Discrete Mathematics – Find Big-O Estimate for f(n)=2f(?n)+log n

asymptoticsdiscrete mathematicsrecurrence-relations

While self-studying Discrete Mathematics, I found the following question in the book "Discrete Mathematics and Its Applications" from Rosen:

Suppose the function $f$ satisfies the recurrence relation $f(n)=2f(\sqrt{n})+\log n$ whenever $n$ is a perfect square greater than 1 and $f(2)=1$.

Find a big-O estimate for $f(n)$ [Hint: Make the substitution $m=\log n$.]

(Note: here, $\log n$ stands for base 2 logarithm of $n$.)

In this solution, I am supposed to use the following variant of the Master Theorem:

Master Theorem. Let $f$ be an increasing function that satisfies the recurrence relation

$$f(n)=af(n/b)+cn^d$$

whenever $n=b^k$, where $k$ is a positive integer, $a\geq 1$, $b$ is an integer greater than 1, and $c$ and $d$ are real numbers with $c$ postive and $d$ nonnegative. Then

$$\begin{align}f(n)&\text{is }\begin{cases} O(n^d)&\text{ if $a < b^d$,} \\ O(n^d\log n)&\text{ if $a = b^d$,} \\ O(n^{\log_b a})&\text{ if $a > b^d$.} \end{cases}\end{align}$$

I solved it as follows, but I'm not sure if this is correct:

Following the hint given, I made the substitution $m = \log n$. Then, $n=2^m$. Rewriting the recurrence relation with this value for $n$:

$$f(2^m)=2f(\sqrt{2^m})+\log (2^m)\text{ with }f(2)=1$$

$$f(2^m)=2f(2^{m/2})+m\text{ with }f(2)=1$$

(because $\sqrt{2^m}=2^{m/2}$ and $\log (2^m)=m$.)

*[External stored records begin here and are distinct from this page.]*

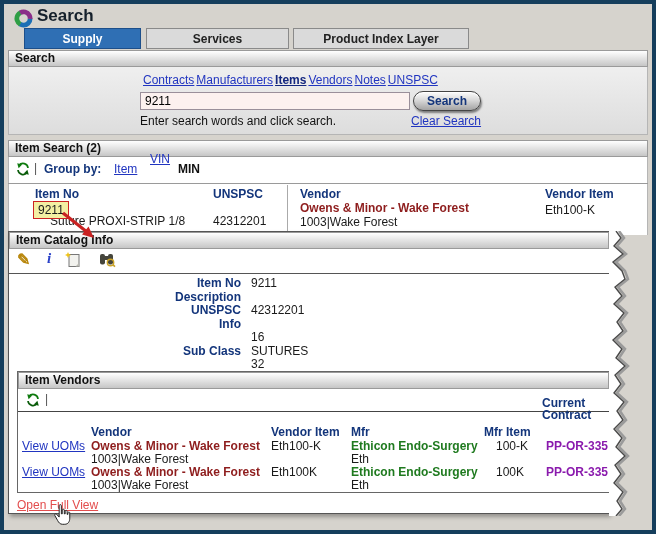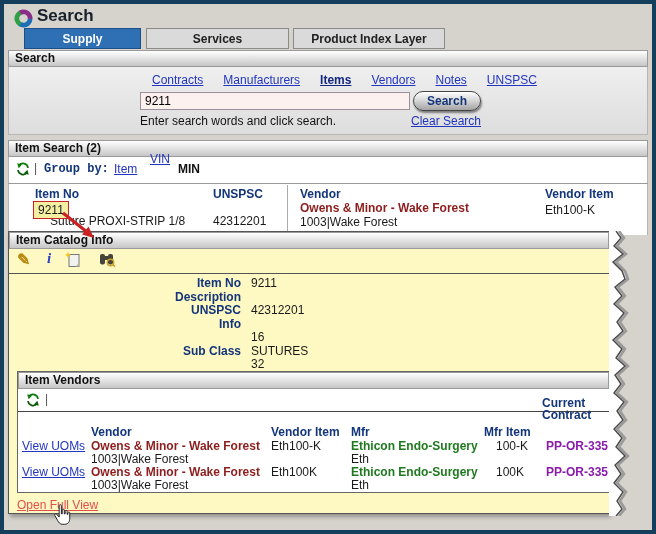"Product Index Layer" div.abs { width: 152px -> 176px }
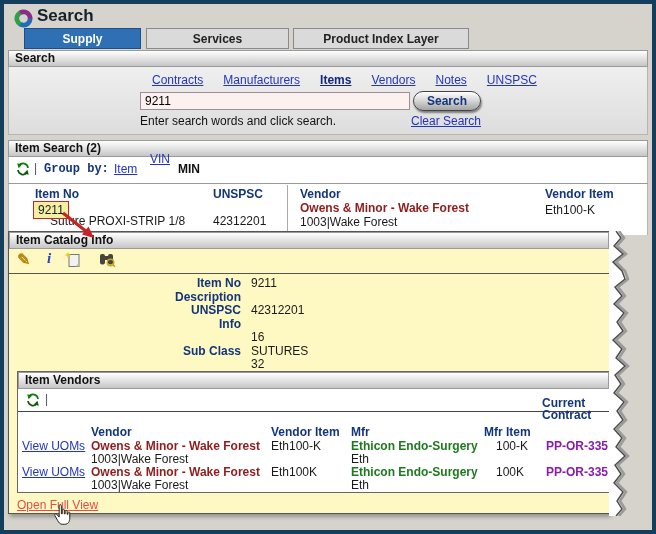"Contracts" div.abs { gap: 20px -> 2px; left: 148px -> 139px }
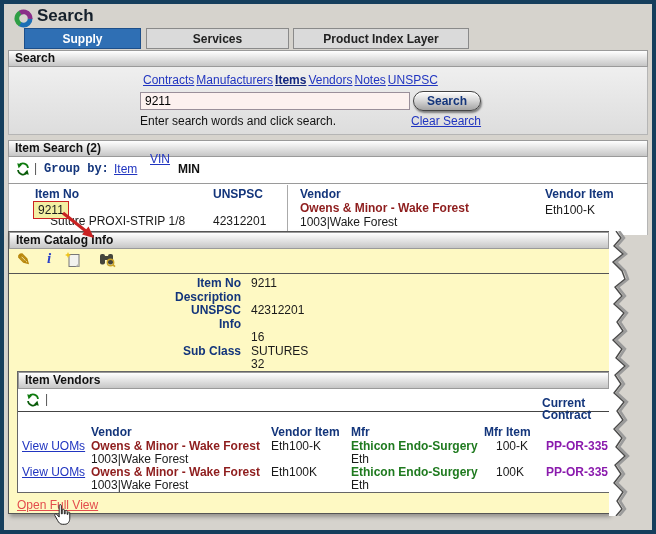"Group by:" .navy { font-family: Liberation Mono, monospace -> none }
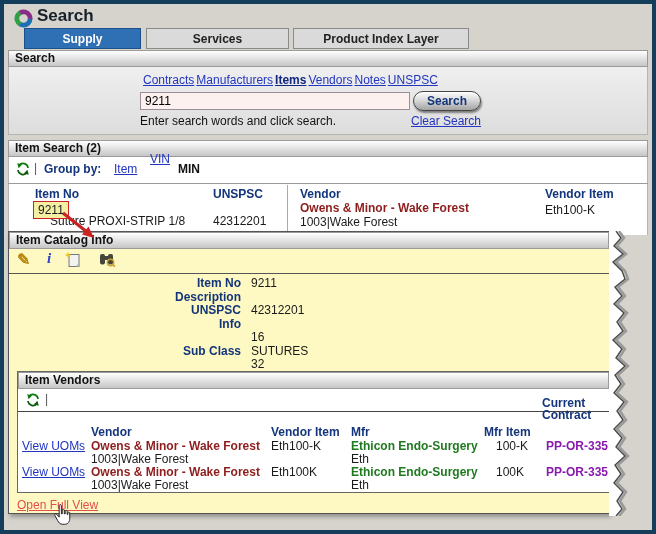"Item Catalog Info" #popup { background: #fef9c3 -> #ffffff }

To simplify the analysis, I will rewrite the recurrence relation above for $T(m)=f(2^m)$:

$$T(m)=2T(\dfrac{m}{2})+m\text{ with }T(1)=1$$

Now I will apply the Master Theorem for $T(m)$. In this case, $d=1$, $b=2$ and $a=2$, this recurrence relation meets the condition $a=b^d$ in the Master Theorem; therefore:

$$T(m)\text{ is }O(m^d\log m)=O(m\log m)$$

Now I will rewrite the estimate above in terms of $f(n)$, substituting $T(m)=f(2^m)=f(2^{\log n})=f(n)$ and $m=\log n$:

$$f(n)\text{ is } O(\log n\log \log n)$$

Is this solution correct? If yes, is there any way to simplify it further?

Best Answer

Let's use recursion trees (otherwise known as "the proof of the Master theorem")!

  • The root of the recursion tree for $f(n)$ has value $\log n$.

  • Each child of the root has value $\log \sqrt{n} = (\log n)/2$, so the total value of all nodes at depth $1$ is also $\log n$.

  • (Sanity check:) Each grandchild of the root has value $\log \sqrt{\sqrt{n}} = (\log n)/4$. So the total value of all $4$ nodes at level $2$ is also $\log n$.

  • An easy inductive argument implies that for any $\ell$, the total value of the $2^\ell$ nodes at level $\ell$ is $\log n$.

  • Thus, all level sums are identical, which implies that $f(n) = \Theta(L\log n)$, where $L$ is the number of levels.

  • Another easy inductive argument implies that each subtree rooted at level $L$ represents the function $f(n^{2^{-L}})$. So the recursion bottoms out at the smallest level $L$ such that $n^{2^{-L}} \le 2$. (There's nothing special about the number 2 here; any constant larger than 1 will do.) We have $$ n^{2^{-L}} \le 2 \iff 2^{-L}\log n \le 1 \iff \log n \le 2^L \iff L \le \log\log n. $$

  • We conclude that $f(n) = \Theta(\log n \log \log n)$.